Ich habe selbst gerade die avisierte Mitte meines derzeitigen Manuskripts erreicht. Bis hierher habe ich vorgeplottet, habe in Kapiteln und teilweise sogar in Szenen ganz penibel vorgearbeitet. Aber absichtlich keinen Schritt weiter.
Denn jetzt kenne ich die Figuren viel besser, ich habe die Konflikte vor Augen und habe Figuren eingearbeitet, von denen ich jetzt ein sehr viel kalreres Bild habe, auf wessen Seite sie stehen. Zu Anfang des Schreibens hatte ich da nur ganz vage Vorstellungen, besonders von den Nebenfiguren her.
Jetzt sehe ich auch, was fehlt in der ersten Hälfte, was nicht zusammenpasst. Jetzt gehe ich rückwärts und gleichzeitig vorwärts - rubbele nochmal über den Plot der ersten Hälfte, während ich die zweite Hälfte plotte.

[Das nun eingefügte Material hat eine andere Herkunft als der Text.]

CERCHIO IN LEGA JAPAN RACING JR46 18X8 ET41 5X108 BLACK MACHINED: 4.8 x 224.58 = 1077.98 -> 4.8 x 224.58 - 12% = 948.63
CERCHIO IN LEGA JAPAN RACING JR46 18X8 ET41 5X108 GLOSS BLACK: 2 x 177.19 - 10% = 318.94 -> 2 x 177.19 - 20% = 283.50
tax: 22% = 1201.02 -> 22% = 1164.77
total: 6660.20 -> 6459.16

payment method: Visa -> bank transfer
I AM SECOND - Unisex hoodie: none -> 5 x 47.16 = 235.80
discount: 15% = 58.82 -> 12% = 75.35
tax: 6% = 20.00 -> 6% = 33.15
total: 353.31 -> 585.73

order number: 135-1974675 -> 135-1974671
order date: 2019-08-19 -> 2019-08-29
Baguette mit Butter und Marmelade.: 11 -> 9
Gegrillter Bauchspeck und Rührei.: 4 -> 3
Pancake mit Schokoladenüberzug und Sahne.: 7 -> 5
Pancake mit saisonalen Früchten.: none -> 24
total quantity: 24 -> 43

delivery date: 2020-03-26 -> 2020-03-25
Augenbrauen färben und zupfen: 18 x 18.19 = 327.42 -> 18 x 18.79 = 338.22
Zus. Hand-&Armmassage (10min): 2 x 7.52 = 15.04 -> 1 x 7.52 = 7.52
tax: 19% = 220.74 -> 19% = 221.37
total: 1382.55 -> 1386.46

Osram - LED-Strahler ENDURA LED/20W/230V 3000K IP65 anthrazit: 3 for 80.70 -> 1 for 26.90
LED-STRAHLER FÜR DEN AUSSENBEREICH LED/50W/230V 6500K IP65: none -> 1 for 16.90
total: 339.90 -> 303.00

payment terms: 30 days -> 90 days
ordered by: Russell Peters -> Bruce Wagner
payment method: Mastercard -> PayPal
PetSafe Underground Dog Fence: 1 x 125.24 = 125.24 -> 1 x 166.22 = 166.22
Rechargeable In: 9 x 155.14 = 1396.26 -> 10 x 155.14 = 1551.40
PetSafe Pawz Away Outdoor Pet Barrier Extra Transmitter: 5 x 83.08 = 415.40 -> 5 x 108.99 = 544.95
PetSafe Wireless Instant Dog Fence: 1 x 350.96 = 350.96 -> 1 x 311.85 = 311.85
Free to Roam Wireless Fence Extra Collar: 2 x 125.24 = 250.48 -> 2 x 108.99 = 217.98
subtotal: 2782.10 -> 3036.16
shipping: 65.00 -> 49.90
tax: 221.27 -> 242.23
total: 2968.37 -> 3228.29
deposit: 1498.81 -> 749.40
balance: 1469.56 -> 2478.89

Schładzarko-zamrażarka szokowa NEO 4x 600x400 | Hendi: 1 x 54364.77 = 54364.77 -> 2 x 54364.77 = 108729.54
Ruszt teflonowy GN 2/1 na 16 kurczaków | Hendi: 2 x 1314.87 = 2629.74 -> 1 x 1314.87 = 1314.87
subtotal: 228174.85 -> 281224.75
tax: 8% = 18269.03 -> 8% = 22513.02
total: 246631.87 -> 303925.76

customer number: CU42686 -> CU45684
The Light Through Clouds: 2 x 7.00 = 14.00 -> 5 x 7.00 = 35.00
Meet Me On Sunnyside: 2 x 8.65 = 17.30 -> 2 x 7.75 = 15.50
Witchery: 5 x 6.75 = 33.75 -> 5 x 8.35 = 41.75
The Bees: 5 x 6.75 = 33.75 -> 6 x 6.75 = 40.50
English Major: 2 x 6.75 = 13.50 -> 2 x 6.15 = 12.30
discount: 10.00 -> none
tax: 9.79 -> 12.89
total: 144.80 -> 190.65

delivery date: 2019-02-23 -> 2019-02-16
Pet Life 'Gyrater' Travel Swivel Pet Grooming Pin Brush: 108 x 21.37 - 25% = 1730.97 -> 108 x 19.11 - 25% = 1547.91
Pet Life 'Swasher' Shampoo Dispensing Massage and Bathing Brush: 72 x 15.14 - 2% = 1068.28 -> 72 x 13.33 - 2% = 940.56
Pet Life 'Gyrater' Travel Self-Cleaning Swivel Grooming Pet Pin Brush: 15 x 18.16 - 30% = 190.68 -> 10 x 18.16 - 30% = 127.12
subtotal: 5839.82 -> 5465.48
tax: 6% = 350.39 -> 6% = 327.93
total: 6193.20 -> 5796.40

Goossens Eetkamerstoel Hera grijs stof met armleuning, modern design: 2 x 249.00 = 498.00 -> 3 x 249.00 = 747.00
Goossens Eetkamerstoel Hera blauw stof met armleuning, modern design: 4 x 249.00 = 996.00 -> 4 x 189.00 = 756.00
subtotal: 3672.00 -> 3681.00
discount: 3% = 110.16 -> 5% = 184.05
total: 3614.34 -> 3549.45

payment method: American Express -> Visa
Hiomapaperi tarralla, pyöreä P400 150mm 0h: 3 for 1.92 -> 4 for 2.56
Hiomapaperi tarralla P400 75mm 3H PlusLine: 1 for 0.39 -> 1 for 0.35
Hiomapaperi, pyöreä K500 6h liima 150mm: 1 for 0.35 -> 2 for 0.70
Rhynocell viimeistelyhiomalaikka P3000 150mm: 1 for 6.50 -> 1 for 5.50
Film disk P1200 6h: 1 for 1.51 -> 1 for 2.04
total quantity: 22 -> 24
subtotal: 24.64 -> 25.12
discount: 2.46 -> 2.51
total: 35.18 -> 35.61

Ich weiß nicht, ob es das ist, was Linda mit ihrer Arbeitsweise meint. Keine Ahnung. Was ich weiß ist, dass die zweidreiviertel Bücher, die ich von ihr gelesen habe / lese, mich allesamt mit Richtungswechseln überrascht haben und überraschen. Gut, das Ende ist immer absehbar (wir reden Romanze), und im ersten war es auch fast ein bisschen "cheesy", weil man wusste, wie es kommt (ich jedenfalls). Das zweite, da hab ich die Autorin verprügeln wollen.
Charlotte Lyne, wie viele wissen, ist für mich das A und O. Viele, die ihre Bücher gelesen haben und nicht so wirklich beeindruckt sind, schieben dies auf ihre allzu verqueren Figuren, dass sie gerade den Kerlen viel zu großes Leid auf den Leib schneidert, dass sie den "tortured hero" allzusehr an die große Glocke hängt.
Linda Gillard hat mich 230 von 288 Seiten lang völlig im Unklaren darüber gelassen, dass der Hero ein völlig durchgekauter, völlig zerstörter Mann ist. Und ich frag mich gerade, ob das daran lag, dass sie ihn nicht schon von vornherein soooo genau kannte. Sondern dass sie die Geschichte der weiblichen Protagonistin ganz genau im Auge hatte, und den Kerl in der Geschichte so kennenlernte, wie die Protagonistin und der Leser auch: Stück für Stück. Niemals mehr, als er auf der jeweiligen Seite preisgeben wollte. Dass sie ihn einfach nicht kannte. Weil sie so arbeitet, wie sie es tut.

Herausgekommen ist ein Protagonist, der mir in Erinnerung bleiben wird bis ans Ende meiner Tage.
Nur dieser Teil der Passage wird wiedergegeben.